## Material supplied
########################################

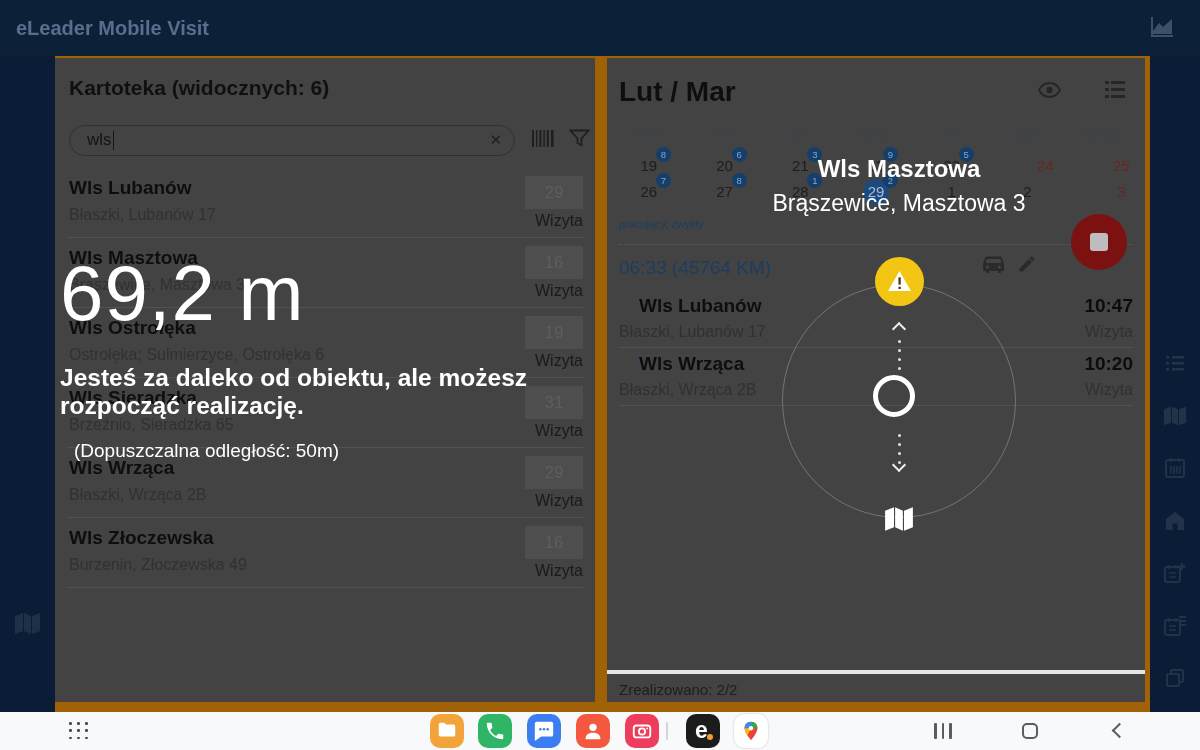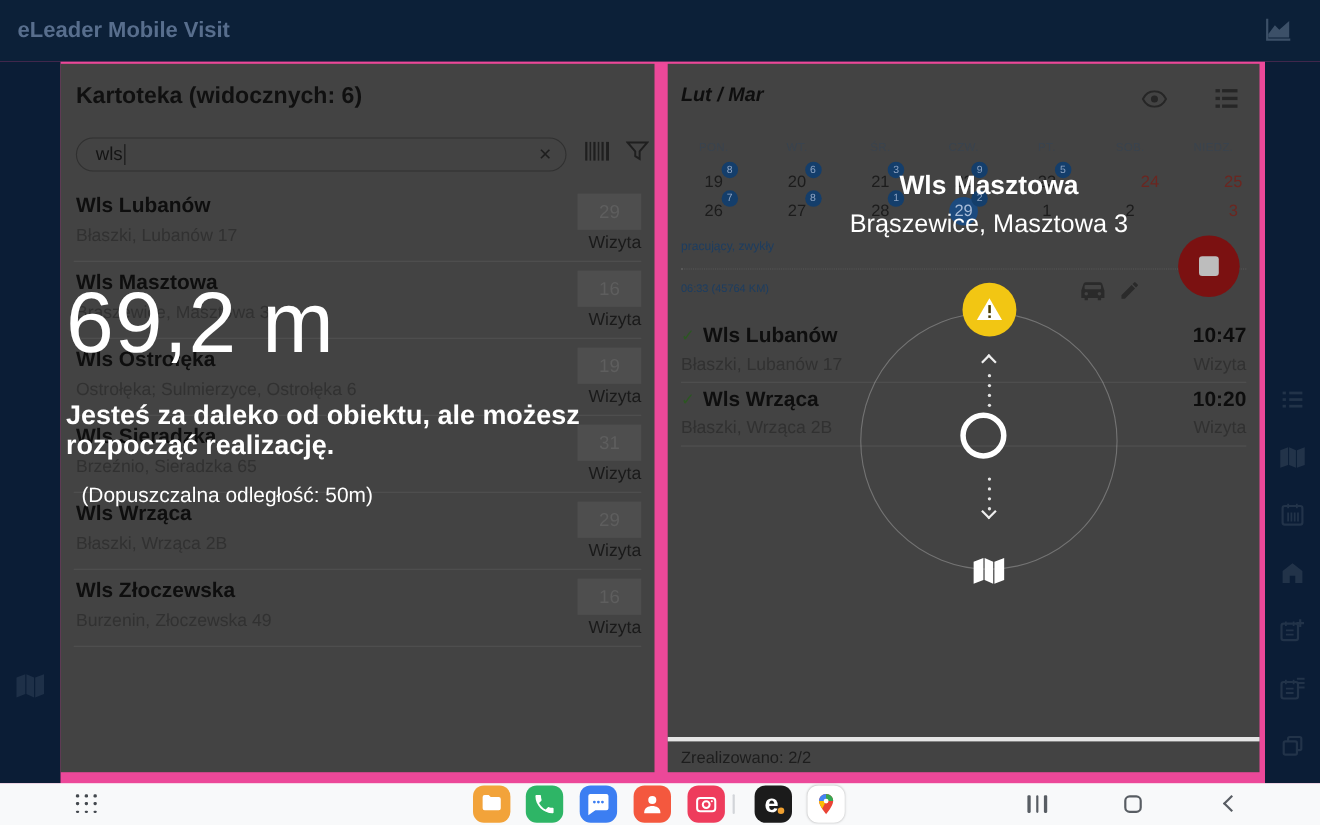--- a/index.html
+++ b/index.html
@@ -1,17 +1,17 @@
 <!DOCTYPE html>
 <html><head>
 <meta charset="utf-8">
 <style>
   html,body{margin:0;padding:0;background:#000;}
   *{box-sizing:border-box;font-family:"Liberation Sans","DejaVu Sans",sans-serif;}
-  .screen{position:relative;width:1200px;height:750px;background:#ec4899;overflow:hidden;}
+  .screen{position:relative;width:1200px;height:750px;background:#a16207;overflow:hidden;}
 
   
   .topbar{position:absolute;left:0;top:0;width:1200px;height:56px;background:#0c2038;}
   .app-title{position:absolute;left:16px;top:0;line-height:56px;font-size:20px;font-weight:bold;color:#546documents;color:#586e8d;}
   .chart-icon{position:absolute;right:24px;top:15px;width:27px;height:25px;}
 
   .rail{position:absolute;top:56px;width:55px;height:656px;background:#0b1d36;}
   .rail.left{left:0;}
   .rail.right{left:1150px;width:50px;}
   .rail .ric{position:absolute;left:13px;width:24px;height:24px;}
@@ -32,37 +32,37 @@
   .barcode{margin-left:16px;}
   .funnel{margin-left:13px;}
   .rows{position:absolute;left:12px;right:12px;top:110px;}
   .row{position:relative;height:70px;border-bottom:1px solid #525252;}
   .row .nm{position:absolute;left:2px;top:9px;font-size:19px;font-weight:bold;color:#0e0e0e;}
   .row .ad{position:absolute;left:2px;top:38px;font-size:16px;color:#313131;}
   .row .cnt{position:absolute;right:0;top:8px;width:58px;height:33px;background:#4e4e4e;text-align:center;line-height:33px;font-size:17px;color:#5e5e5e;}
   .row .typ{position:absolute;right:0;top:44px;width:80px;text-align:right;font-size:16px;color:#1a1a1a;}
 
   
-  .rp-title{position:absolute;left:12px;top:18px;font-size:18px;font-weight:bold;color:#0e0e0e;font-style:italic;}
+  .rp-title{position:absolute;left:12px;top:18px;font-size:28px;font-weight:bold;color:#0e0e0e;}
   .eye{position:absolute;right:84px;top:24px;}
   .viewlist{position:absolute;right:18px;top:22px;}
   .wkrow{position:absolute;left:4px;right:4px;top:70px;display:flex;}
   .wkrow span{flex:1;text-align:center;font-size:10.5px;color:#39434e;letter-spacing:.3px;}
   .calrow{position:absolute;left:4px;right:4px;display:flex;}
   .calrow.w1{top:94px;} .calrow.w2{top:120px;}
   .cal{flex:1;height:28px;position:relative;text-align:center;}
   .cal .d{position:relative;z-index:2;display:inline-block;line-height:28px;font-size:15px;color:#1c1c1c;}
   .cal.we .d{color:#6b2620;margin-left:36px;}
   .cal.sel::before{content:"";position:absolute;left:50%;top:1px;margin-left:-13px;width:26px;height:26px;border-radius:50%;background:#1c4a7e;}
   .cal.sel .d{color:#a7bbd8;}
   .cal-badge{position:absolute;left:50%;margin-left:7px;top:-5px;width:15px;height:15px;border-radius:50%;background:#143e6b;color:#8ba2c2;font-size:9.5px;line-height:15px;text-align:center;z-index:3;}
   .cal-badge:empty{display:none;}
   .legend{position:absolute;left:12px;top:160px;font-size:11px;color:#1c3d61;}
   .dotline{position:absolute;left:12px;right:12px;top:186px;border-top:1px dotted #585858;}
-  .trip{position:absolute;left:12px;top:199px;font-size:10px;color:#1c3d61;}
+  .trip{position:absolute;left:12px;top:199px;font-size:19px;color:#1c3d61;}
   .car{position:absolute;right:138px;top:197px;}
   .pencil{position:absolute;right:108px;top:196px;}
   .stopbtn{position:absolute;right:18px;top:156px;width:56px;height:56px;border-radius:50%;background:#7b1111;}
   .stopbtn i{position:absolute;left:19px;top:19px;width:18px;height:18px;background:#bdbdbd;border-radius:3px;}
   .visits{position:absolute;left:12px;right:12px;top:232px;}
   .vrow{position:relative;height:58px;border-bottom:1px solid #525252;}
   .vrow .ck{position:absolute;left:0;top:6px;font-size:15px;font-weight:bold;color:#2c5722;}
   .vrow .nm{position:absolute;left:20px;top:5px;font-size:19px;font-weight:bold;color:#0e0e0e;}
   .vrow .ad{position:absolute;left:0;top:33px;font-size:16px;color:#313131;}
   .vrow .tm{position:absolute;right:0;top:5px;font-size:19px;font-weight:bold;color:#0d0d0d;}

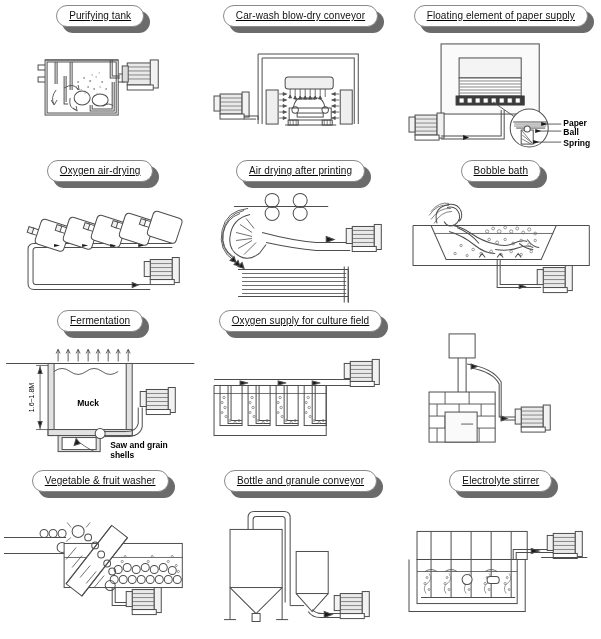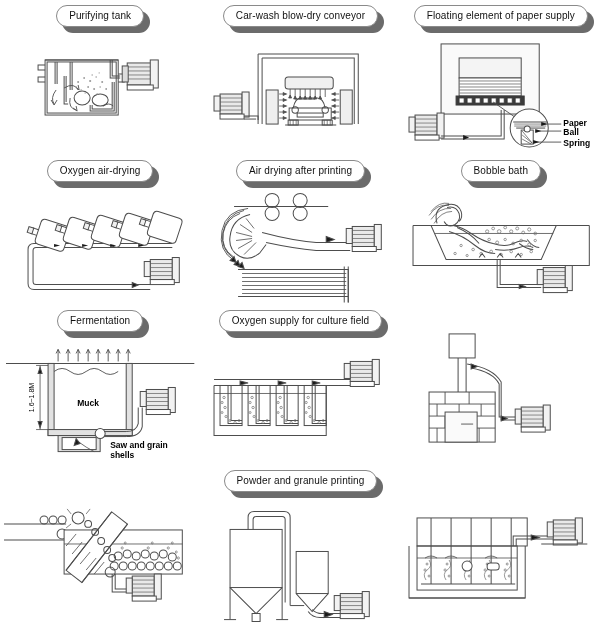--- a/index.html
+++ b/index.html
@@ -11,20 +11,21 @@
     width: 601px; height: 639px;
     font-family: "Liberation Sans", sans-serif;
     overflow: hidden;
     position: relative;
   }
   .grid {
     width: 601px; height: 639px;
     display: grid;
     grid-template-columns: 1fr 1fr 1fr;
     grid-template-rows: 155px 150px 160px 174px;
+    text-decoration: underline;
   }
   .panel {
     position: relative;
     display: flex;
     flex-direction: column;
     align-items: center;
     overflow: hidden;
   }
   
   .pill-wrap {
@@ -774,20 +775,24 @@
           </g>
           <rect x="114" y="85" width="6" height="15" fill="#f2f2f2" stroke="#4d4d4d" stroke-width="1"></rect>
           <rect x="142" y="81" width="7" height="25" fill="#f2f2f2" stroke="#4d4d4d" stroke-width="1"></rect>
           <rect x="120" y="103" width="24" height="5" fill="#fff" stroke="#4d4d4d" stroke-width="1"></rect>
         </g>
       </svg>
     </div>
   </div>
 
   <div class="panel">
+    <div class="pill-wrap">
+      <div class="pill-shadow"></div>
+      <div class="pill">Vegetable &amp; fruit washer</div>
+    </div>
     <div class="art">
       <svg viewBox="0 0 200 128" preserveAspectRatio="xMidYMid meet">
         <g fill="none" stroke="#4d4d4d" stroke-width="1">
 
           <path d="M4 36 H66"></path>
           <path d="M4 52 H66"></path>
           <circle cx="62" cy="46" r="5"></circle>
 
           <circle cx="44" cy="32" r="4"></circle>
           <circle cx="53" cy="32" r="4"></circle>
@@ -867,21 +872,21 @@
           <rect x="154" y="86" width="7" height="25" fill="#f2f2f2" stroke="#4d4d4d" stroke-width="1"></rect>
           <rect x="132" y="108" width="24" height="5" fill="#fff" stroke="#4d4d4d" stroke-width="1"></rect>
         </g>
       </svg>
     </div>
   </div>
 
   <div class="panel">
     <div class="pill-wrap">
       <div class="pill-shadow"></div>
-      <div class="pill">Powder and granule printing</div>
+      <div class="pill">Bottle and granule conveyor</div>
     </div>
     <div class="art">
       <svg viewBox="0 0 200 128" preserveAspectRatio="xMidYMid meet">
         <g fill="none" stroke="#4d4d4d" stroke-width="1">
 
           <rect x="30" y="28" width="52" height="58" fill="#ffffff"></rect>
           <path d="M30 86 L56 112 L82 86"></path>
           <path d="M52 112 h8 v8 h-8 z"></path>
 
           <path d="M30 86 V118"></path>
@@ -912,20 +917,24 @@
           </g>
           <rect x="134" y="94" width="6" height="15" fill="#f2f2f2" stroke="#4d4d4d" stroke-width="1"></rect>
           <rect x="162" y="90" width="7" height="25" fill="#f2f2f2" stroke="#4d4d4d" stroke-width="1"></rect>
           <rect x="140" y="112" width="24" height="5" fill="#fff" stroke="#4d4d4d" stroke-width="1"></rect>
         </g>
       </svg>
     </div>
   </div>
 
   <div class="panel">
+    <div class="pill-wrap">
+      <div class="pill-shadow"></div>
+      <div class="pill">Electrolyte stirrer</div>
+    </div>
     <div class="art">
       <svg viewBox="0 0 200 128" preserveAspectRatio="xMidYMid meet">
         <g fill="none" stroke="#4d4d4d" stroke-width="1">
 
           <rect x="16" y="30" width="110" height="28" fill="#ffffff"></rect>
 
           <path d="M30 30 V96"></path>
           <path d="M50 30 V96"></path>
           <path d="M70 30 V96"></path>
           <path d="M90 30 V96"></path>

########################################

## The task
Could you filter the material above and copy each line that holds the word "vrow"?

## Your solution
   .vrow{position:relative;height:58px;border-bottom:1px solid #525252;}
   .vrow .ck{position:absolute;left:0;top:6px;font-size:15px;font-weight:bold;color:#2c5722;}
   .vrow .nm{position:absolute;left:20px;top:5px;font-size:19px;font-weight:bold;color:#0e0e0e;}
   .vrow .ad{position:absolute;left:0;top:33px;font-size:16px;color:#313131;}
   .vrow .tm{position:absolute;right:0;top:5px;font-size:19px;font-weight:bold;color:#0d0d0d;}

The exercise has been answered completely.